痒いところに手が届く、業界にはなくてはならない存在
自動車に置けるOEMとは、他メーカーが製造した車両を自社のブランドで販売することを指す。とくに自社で開発するほどではないが、完全にそのジャンルの車種がなくなってしまうと困る……といったモデルが対象になることが多い。
例を挙げると商用車の開発・生産から撤退したマツダがトヨタからハイエースやタウンエース、プロボックスなどのOEM供給を受け、ボンゴブローニイ、ボンゴ、ファミリアバンとして自社で販売するというようなものだ。
このようなOEM供給は国内のメーカー同士で行われているイメージが強いかもしれないが、じつは海外メーカーとOEM関係を結んだ車種も存在していた。今回はそんな海を超えてコラボしたクルマを紹介しよう。
1)スズキ・スイフト → シボレー・クルーズ
スズキのコンパクトカーであるスイフトの初代モデルは、日本国内では軽自動車にも迫る低価格と実用性の高いハッチバック車という点で人気を集めた1台だ。
そんなスイフトをベースとして生まれたのがシボレー・クルーズだ。いわずと知れたアメリカブランドであるシボレーでコンパクトカーを販売していたのは意外かもしれないが、じつはこのモデルは日本国内専売であった(オーストラリアでは傘下のホールデンブランドから販売されていたことはあるが)。

ただ、デザインはGMが担当しており、スイフトとは違うフロントマスクやコルベットを思わせる4灯テールランプ、形状の異なるリヤクォ―ターウインドウなど、じつはかなり手が加えられているモデルとなっていた。
2)日産パルサー → アルファロメオ・アルナ
チェリーから続く日産のコンパクトカーの系譜を引き継いだパルサーは、現在でこそ消滅してしまったが、GTI-Rを筆頭にスポーティな印象のあるモデルだ。そしてその2代目モデルをベースとしたのがアルファロメオ・アルナであった。

これは日産とアルファロメオが設立した合弁会社が生産したもので、ボディはパルサー、エンジンはアルファロメオ製の水平対向エンジンが搭載されていたため厳密なOEMモデルというわけではないが、個性的な1台ということでピックアップさせていただいた。

販売台数的には成功したとは言い難いアルナであったが、生産技術などに関しては両社とも得るものが多かったという逸話もあり、そういった面では評価されるべきモデルと言えるだろう。
仕入れることもあればこっちから送り出すことも
3)ランドローバー・ディスカバリー → ホンダ・クロスロード
今でこそヴェゼルを筆頭に人気のクロスオーバーSUVを抱えるホンダだが、90年代前半は自社でSUVを生産していなかった時期が長らく存在していた。
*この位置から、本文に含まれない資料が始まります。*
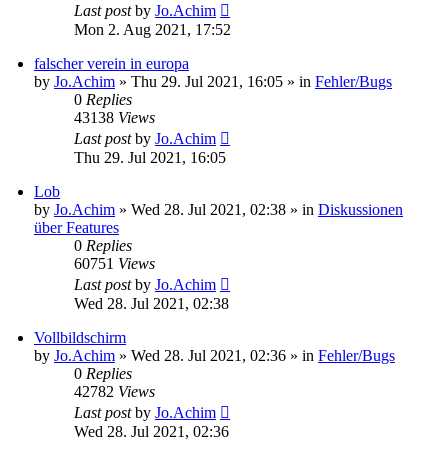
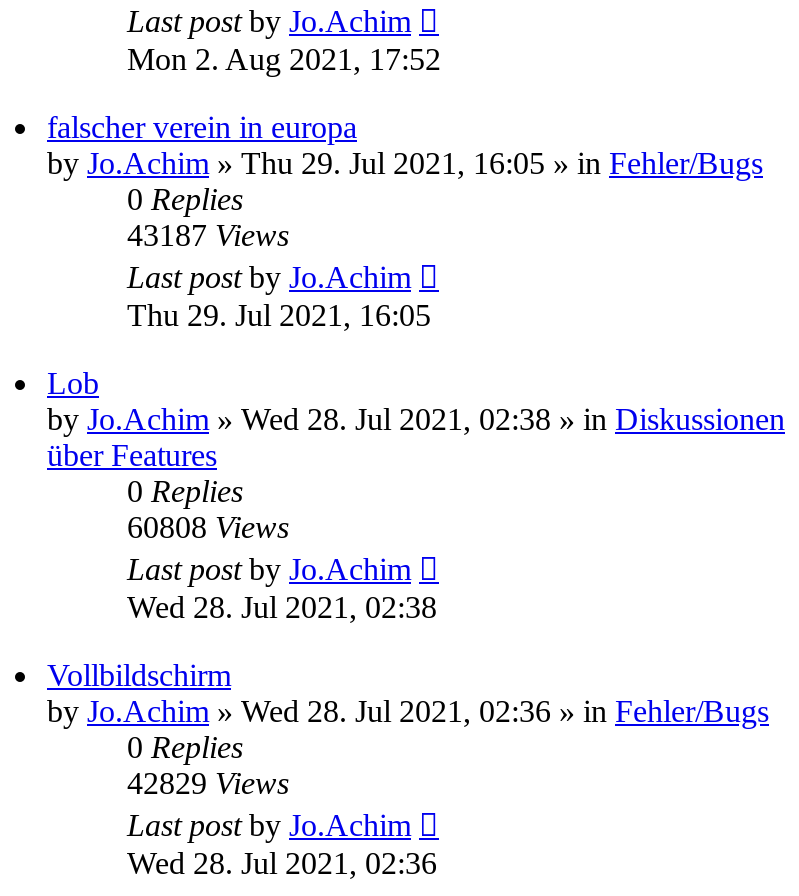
- 43138 Views
+ 43187 Views

- 60751 Views
+ 60808 Views

- 42782 Views
+ 42829 Views
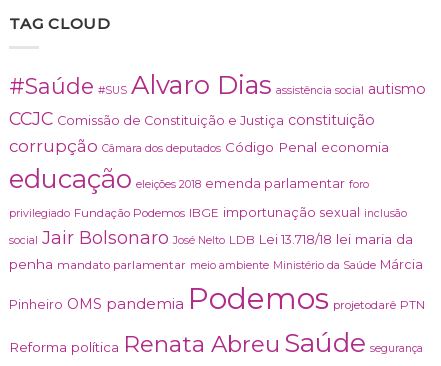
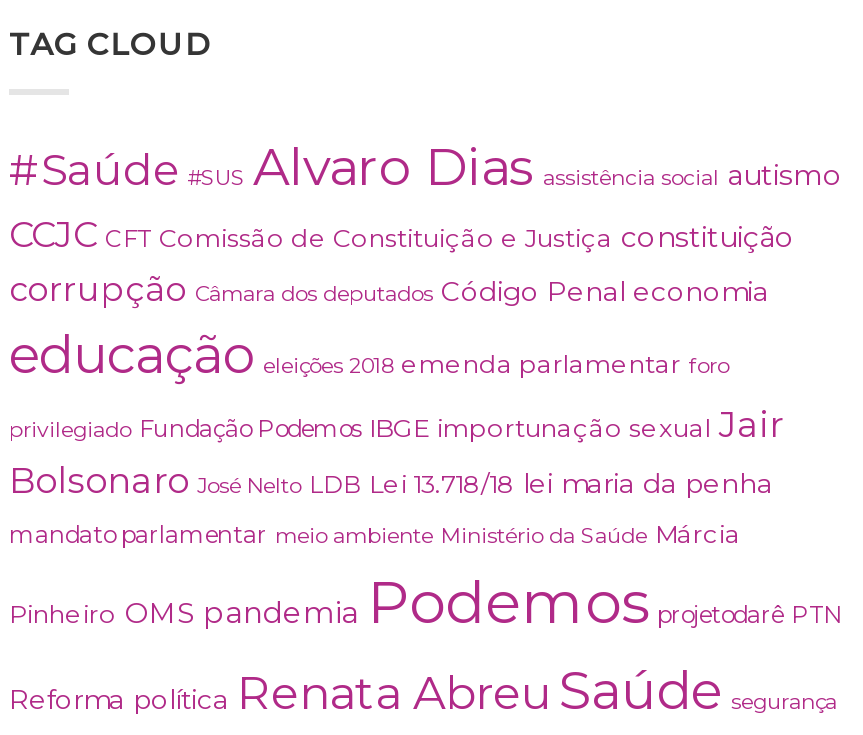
- CCJC Comissão de Constituição e Justiça constituição
+ CCJC CFT Comissão de Constituição e Justiça constituição

- privilegiado Fundação Podemos IBGE importunação sexual inclusão
- social Jair Bolsonaro José Nelto LDB Lei 13.718/18 lei maria da
- penha mandato parlamentar meio ambiente Ministério da Saúde Márcia
+ privilegiado Fundação Podemos IBGE importunação sexual Jair
+ Bolsonaro José Nelto LDB Lei 13.718/18 lei maria da penha
+ mandato parlamentar meio ambiente Ministério da Saúde Márcia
当時は自社の工場で大きなボディのモデルを生産することができないという物理的な問題があったためである。
そのため、ホンダはいすゞからミューやビッグホーンのOEM供給を受けていたのだが、そのほかに当時提携関係にあったローバーグループから、ランドローバー・ディスカバリーのOEM供給を受けたのである。

クロスロードと名付けられたこのモデルは、本家と同じく3ドアと5ドアをラインアップ。ディーゼルモデルはラインアップされなかったが、本家ディスカバリーとまったく同じ価格で販売され、ローバー系のディーラーがなかった地方ではそれなりに歓迎されたようだ。

4)日産NV200バネット → シボレー・シティエクスプレス
日産の商用バン&ミニバンとして販売されているNV200バネットは働くクルマとして街中で見ない日はないと言えるほど走り回っている。一時期は三菱デリカバン及びデリカD:3としてもOEM供給がされていたが、じつは海外でもOEM供給先があったのだ。

それがシボレーのシティエクスプレスである。すでにシボレーにはエクスプレスというフルサイズバンが存在しているが、それの小型版とも言える位置づけとなっている。

ただし、厳密にいうと日本仕様のNV200ではなく、海外仕様のNV200がベースとなっているため、Bピラーが太く、ホイールも5穴となるヘビーデューティシャシーとなっていた。